Canadian photographers

Carlos and Jason Sanchez (Carlos born 1976 and Jason born 1981 in Montreal, Quebec) are Canadian fine art photographers known for their large-scale dramatic images. Thematically, their work centers on the psychological reflections of their subjects, and encourages the viewer to interact with the work by filling in the details in the open-ended scenes depicted. In their earlier work the Sanchez brothers depended on their pictures appearing to be part of a larger narrative, like a film still, to create narrative tension. Their later work still incorporates narrative threads, but has developed into more of a story within a scene format.

==Biography==
Carlos and Jason Sanchez were born and raised in the suburbs of Montreal, Quebec, Canada. They attended Concordia University in Montreal, Quebec, Canada. Their studies ended in 2001 and they began collaborating directly after, and had their first solo exhibition in 2002. They have since exhibited internationally with solo exhibitions in the US, Spain, The Netherlands, Belgium, France, and Canada.

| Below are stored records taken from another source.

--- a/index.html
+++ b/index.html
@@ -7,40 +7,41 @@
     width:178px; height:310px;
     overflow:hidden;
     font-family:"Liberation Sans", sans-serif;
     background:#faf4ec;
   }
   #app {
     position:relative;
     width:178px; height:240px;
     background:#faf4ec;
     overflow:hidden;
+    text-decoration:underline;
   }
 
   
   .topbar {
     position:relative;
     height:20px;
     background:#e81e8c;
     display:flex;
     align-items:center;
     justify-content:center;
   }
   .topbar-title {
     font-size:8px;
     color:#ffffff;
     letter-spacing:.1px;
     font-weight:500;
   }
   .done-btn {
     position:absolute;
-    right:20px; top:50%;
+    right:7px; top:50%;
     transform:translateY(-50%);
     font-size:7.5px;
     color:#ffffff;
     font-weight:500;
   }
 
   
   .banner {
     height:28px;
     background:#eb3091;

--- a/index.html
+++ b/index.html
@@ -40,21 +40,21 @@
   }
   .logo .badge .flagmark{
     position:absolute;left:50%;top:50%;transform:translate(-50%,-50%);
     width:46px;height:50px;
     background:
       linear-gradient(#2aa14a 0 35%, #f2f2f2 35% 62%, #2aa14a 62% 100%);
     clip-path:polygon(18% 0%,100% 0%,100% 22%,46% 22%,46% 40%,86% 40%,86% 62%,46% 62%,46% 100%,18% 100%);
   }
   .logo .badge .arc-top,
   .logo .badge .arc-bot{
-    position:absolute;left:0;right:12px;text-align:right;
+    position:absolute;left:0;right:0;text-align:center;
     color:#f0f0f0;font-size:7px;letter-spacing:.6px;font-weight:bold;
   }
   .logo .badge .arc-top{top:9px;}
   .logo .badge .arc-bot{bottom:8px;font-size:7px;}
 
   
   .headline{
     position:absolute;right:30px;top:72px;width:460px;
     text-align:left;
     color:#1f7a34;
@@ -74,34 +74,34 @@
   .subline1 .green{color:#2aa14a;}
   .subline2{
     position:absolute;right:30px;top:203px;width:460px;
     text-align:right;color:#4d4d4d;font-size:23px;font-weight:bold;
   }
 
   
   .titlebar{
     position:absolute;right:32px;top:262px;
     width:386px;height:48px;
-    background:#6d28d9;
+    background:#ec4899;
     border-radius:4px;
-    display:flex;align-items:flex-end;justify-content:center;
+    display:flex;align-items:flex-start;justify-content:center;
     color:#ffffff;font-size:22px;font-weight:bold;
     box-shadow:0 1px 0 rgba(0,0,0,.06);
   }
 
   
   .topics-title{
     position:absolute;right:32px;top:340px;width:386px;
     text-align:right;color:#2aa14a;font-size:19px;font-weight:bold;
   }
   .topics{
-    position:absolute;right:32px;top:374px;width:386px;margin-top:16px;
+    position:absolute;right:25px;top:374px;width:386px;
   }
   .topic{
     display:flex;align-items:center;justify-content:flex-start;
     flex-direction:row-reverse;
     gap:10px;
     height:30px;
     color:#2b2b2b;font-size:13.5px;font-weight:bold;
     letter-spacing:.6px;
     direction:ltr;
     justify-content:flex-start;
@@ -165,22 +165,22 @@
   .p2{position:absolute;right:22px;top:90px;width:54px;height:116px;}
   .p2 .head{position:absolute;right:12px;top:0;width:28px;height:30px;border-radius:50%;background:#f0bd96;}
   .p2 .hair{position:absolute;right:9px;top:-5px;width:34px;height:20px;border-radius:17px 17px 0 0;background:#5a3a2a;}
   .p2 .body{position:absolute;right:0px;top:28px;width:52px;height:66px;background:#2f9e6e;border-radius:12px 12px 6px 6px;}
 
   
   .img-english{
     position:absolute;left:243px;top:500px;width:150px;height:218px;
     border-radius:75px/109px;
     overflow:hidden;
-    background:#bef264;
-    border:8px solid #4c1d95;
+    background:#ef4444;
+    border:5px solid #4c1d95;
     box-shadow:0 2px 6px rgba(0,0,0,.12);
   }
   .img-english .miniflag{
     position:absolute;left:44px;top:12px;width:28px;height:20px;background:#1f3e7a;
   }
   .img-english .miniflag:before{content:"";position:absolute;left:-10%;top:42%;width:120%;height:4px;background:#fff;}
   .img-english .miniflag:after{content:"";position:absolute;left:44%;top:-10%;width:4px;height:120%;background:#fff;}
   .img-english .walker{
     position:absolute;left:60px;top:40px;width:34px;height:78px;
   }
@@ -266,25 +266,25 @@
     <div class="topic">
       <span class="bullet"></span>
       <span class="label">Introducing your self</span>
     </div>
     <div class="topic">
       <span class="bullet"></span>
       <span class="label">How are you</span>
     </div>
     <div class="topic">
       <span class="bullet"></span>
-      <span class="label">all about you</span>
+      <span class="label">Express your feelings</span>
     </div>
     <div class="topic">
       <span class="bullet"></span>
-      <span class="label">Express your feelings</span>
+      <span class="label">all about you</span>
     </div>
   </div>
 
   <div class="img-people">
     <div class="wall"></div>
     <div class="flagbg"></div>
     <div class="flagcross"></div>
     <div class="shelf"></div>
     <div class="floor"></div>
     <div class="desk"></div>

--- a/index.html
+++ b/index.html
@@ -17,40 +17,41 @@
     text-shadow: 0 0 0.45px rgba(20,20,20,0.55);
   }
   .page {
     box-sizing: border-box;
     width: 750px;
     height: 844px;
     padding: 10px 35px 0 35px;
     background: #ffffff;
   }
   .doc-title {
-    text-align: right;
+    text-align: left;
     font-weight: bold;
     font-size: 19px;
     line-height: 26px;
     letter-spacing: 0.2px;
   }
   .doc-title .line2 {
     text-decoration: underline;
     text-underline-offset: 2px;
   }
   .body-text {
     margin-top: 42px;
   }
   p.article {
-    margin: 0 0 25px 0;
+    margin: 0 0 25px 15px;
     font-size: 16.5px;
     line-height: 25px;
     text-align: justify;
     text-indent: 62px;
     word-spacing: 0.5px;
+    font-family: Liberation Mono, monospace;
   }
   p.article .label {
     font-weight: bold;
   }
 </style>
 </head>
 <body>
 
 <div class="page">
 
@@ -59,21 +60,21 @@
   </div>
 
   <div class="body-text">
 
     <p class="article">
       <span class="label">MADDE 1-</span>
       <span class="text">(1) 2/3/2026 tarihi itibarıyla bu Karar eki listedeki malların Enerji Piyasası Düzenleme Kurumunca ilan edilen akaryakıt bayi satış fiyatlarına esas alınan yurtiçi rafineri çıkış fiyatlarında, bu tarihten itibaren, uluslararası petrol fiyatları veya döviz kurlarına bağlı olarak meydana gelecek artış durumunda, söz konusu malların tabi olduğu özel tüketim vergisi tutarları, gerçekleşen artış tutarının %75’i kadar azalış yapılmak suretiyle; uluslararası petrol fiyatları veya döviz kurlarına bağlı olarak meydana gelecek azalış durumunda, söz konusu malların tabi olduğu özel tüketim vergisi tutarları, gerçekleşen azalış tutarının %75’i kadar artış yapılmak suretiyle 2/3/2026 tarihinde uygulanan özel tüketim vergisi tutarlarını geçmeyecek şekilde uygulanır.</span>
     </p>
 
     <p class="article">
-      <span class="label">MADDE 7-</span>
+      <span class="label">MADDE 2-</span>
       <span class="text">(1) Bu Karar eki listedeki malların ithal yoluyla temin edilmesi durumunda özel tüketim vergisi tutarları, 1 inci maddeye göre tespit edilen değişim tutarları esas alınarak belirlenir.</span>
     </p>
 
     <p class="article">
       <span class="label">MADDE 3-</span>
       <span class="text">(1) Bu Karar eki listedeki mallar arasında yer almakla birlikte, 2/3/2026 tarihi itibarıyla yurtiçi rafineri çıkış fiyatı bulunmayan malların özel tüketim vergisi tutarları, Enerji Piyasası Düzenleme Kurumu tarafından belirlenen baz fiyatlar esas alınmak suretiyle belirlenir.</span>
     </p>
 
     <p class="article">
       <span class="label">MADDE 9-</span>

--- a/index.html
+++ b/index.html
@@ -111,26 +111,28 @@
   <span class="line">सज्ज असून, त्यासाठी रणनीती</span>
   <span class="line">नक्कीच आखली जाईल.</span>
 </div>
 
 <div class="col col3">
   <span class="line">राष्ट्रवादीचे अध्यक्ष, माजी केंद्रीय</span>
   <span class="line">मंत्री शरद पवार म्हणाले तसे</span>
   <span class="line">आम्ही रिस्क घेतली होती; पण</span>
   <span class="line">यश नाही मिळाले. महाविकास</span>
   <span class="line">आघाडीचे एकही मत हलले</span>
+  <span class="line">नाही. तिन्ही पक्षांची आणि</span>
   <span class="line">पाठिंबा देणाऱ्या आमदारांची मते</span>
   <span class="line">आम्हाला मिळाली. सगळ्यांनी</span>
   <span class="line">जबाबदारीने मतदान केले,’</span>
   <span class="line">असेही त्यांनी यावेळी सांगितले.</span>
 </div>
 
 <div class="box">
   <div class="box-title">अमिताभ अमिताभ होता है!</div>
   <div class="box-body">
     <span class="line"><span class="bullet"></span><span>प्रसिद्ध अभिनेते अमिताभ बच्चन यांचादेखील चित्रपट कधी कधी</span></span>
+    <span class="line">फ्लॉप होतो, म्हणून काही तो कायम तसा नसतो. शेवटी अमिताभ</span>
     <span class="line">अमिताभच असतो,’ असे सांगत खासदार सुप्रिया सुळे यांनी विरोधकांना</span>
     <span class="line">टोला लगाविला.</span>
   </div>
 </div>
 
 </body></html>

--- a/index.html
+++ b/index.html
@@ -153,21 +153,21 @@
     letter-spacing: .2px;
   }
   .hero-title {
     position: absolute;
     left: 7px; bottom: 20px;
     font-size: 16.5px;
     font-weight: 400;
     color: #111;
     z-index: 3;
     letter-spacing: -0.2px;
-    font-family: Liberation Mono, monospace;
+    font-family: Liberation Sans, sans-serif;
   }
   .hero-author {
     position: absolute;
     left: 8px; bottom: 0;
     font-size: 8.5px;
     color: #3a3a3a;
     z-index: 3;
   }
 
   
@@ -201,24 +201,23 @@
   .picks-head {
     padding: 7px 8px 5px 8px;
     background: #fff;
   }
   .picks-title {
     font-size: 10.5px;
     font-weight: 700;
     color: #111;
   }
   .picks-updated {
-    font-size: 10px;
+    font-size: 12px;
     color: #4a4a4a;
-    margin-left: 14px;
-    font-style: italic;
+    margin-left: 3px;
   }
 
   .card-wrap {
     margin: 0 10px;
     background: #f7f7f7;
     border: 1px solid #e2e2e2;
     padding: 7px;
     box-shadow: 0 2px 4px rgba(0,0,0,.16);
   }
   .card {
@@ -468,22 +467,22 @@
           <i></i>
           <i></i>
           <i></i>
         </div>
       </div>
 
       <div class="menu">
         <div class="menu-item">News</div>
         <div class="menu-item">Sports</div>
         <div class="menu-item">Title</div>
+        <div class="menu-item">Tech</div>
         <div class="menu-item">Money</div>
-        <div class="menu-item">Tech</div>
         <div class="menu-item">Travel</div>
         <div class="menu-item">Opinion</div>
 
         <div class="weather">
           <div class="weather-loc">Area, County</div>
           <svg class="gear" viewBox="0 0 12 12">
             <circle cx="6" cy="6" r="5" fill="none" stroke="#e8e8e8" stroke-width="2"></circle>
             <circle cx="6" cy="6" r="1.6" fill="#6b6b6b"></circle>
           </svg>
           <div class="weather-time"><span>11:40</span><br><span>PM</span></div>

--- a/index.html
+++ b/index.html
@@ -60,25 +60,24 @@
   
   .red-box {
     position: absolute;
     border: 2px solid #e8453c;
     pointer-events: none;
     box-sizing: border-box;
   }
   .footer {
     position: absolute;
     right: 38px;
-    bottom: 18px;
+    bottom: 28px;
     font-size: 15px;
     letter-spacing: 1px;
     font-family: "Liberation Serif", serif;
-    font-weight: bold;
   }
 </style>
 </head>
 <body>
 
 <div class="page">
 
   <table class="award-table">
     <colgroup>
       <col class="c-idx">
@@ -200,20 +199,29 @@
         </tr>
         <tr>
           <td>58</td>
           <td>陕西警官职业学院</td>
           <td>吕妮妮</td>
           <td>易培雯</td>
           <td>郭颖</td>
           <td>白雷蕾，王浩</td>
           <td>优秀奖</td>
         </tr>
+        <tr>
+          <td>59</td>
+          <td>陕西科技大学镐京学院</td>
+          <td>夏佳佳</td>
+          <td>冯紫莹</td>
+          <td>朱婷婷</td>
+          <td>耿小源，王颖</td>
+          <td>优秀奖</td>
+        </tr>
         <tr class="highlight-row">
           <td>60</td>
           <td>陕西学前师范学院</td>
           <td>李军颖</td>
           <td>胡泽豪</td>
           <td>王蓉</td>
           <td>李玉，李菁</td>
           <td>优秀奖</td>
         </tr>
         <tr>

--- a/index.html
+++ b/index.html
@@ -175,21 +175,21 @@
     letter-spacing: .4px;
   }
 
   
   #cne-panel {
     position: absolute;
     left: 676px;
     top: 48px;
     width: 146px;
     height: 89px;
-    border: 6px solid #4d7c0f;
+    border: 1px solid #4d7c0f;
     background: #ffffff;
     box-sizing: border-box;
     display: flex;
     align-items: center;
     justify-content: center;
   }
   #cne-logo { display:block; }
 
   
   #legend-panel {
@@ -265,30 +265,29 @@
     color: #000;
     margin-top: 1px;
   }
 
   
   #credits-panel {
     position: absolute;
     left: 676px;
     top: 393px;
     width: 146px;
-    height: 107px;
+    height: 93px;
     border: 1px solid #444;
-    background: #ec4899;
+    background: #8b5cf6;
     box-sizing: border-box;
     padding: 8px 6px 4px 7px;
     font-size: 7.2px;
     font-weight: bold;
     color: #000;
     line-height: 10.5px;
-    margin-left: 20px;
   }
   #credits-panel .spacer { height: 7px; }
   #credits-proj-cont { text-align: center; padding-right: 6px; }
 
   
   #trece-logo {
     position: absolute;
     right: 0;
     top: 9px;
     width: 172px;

Their work is housed in over a dozen museums including Museum of Fine Arts, Houston, the National Gallery of Canada, Musee de la Photographie de Charleroi.

==Work by Carlos and Jason Sanchez==
The photographs of the Sanchez brothers straddle both the real world and a fictional one. Often familiar places or situations are made to look sinister, and seemingly ordinary situations seem dangerous or uncomfortable. The Sanchez brothers take inspiration from real life events, media sources, or experiences they lived and translate them into a false reality that they create. They also photograph real people 'playing' themselves, such as in the case of their portrait of John Mark Karr, the man who (falsely) confessed to killing JonBenét Ramsey in 1996.

===Technical information===
Technically the Sanchez Brothers work both on location and on sets they build and decorate in their studio. Their final prints are often a digital composite of multiple negatives.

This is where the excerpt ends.